# Hi - Giving It A Try



## wtg (28/11/13)

Hey guys,
Just ordered a starter kit from VapeKing. So will be trying for the first time tonight.
Hoping it will be a good experience that will get me off normal cigarettes.

Only wanted to try this after reading about it on this forum.

Have a great day

Reactions: Like 2


----------



## fred1sa (28/11/13)

Welcome wtg and good luck!

Reactions: Like 1


----------



## Stroodlepuff (28/11/13)

Best of luck to you and may the vaping world be kind  Heres to hoping that you never look back, though I doubt you will, you may still be on the stinkies for a little while when your journey begins but you will notice that eventually you wont be able to even try them as they will be just naaaaaaaaaasty!!!

Good luck to you!

Which kit did you order?


----------



## wtg (28/11/13)

Thank you.
I ordered the Ego-T CE4 kit.
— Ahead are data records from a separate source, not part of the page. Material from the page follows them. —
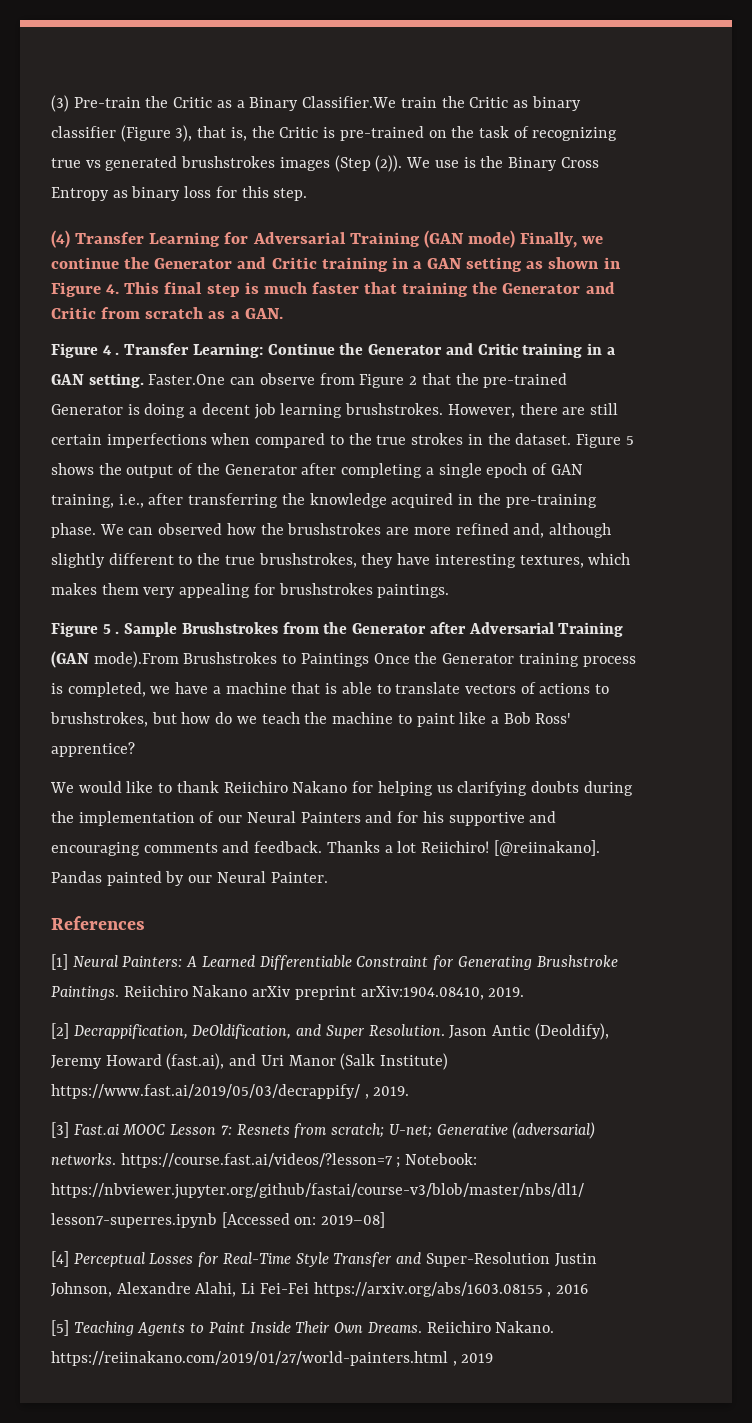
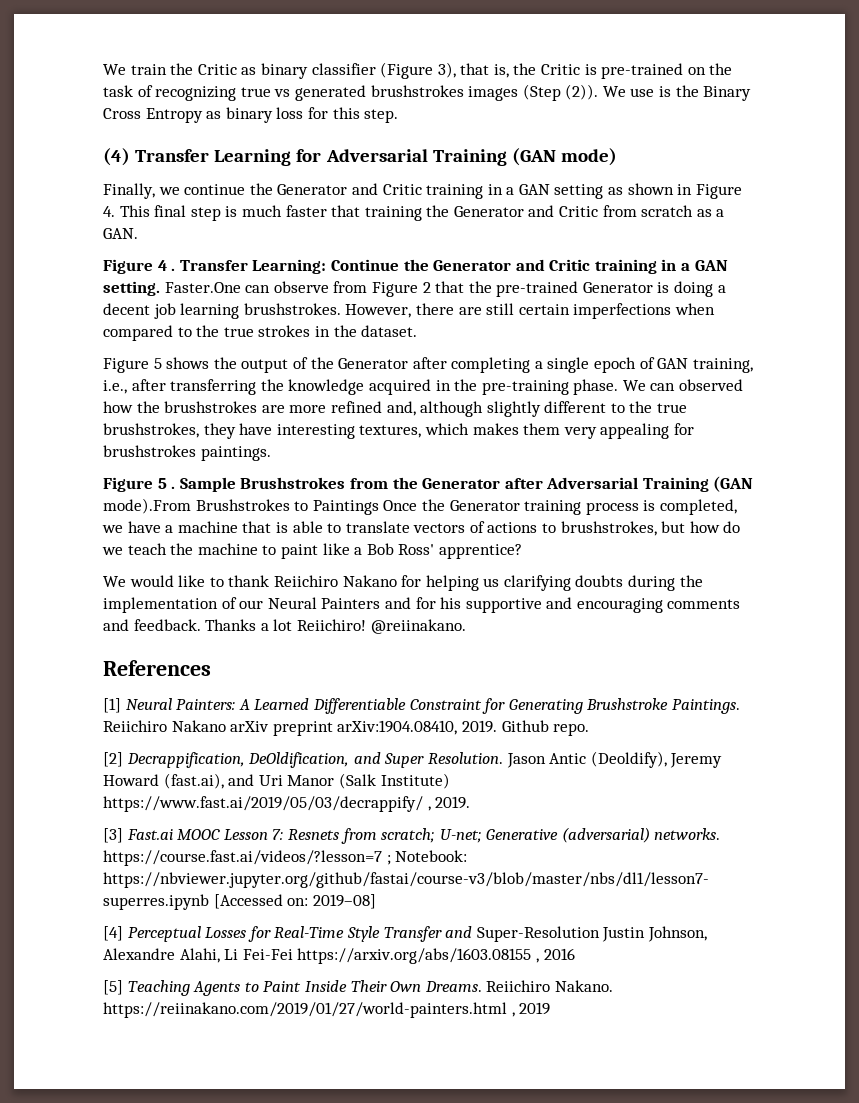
[51,95,397,112] (3) Pre-train the Critic as a Binary Classifier.We -> [103,64,126,75] We
(515, 239) none -> (617, 157) //
(572, 439) none -> (418, 331) //
[493,840,600,856] [51,871,328,886] [@reiinakano]. Pandas painted by our Neural Painter. -> [370,619,466,634] @reiinakano.
(525, 992) none -> [501,720,590,736] Github repo.

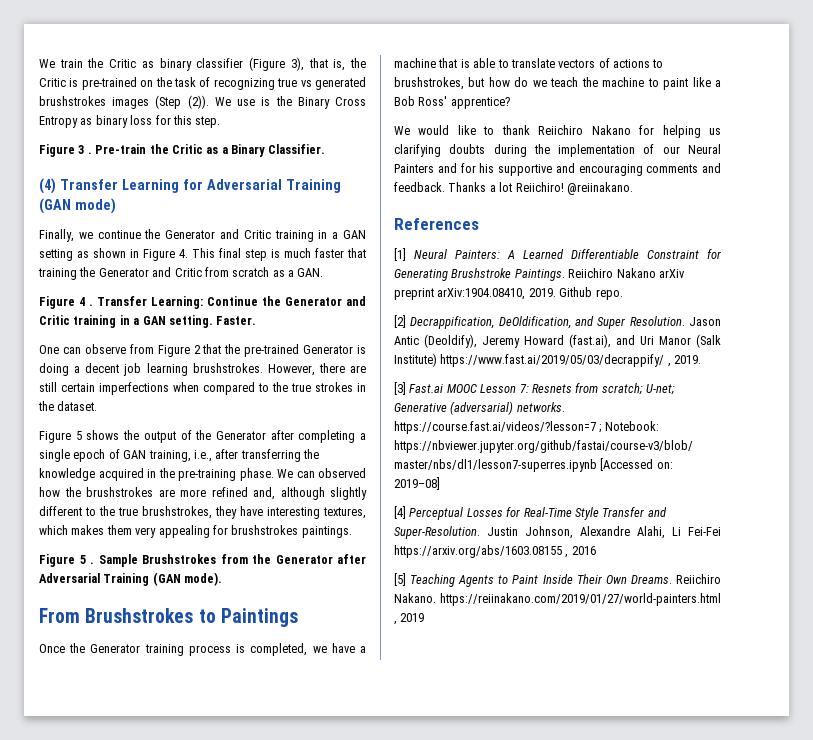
(399, 116) none -> [39,144,326,157] // Figure 3 . Pre-train the Critic as a Binary Classifier.
[164,282,241,293] Faster.One -> [216,316,257,325] [39,345,59,354] Faster. // One
[103,498,191,514] mode).From -> [184,572,223,586] [39,608,80,623] mode). // From
(379, 507) none -> (298, 617) //
[476,926,600,942] Super-Resolution -> [394,526,480,539] Super-Resolution.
Is it ok for trying it out?


----------



## TylerD (28/11/13)

Hey WTG! Welcome ! Hope you enjoy your vaping a whole lot!

Reactions: Like 1


----------



## Riaz (28/11/13)

hi wtg

all the best, i bet in no time you will be off the stinkies and permanently attached to your vape 

good luck


----------



## Stroodlepuff (28/11/13)

wtg said:


> Thank you.
> I ordered the Ego-T CE4 kit. Is it ok for trying it out?


 
Great starting point  You will probably want to upgrade at a later stage though we all do


----------



## vaalboy (28/11/13)

A warm welcome from a fellow Noob. Let us know how it goes.


----------



## ET (28/11/13)

i still have the occasional cigarette, but the taste and vapor production sucks compared to my ecig  that kit will do you fine and if later you want something better the nice people here will point you in the right direction.

Reactions: Like 1


----------



## wtg (28/11/13)

Awesome. 
Thanks to all

Reactions: Like 1


----------



## iPWN (28/11/13)

Welcome WTG !

Reactions: Like 1


----------



## JB1987 (28/11/13)

Welcome! I gave ecigs a go about 9 months ago and have never looked back, there is always something new to try. It's a bit of an obsession now

Reactions: Like 3


----------



## Andre (28/11/13)

wtg said:


> Hey guys,
> Just ordered a starter kit from VapeKing. So will be trying for the first time tonight.
> Hoping it will be a good experience that will get me off normal cigarettes.
> 
> ...


Congrats, Wtg. And welcome to the forum. Please ask if you have any questions or doubts. Great peeps in this forum. If you do not want to post a question on the open forum, do send any one of us a PM. PMs (private messages) must always be kept private unless the parties consent otherwise.

Reactions: Like 1


----------



## Vaping Jakes (28/11/13)

Welcome WTG, enjoy the journey

Reactions: Like 1


----------



## Gizmo (28/11/13)

wtg said:


> Hey guys,
> Just ordered a starter kit from VapeKing. So will be trying for the first time tonight.
> Hoping it will be a good experience that will get me off normal cigarettes.
> 
> ...


 
Welcome to the wonderful world of vaping!

Reactions: Like 1


----------



## Silver (28/11/13)

Welcome to the forum and to Vaping. 

Way to go!

Reactions: Like 1


----------



## The Golf (10/12/13)

Hey WTG just wondering how its going. Are you still stinkie free. How did your first vaping experience go

Sent from my GT-I9500 using Tapatalk

Reactions: Like 3


----------



## SVS1000 (12/12/13)

Hey wtg, welcome
I hope you vaping experience is positive. If you can make it through the first week of not using analogs you are going to start feeling amazing.
You might get a bit of a cough but that's your lungs sorting themselves out.

Have fun

Reactions: Agree 1


----------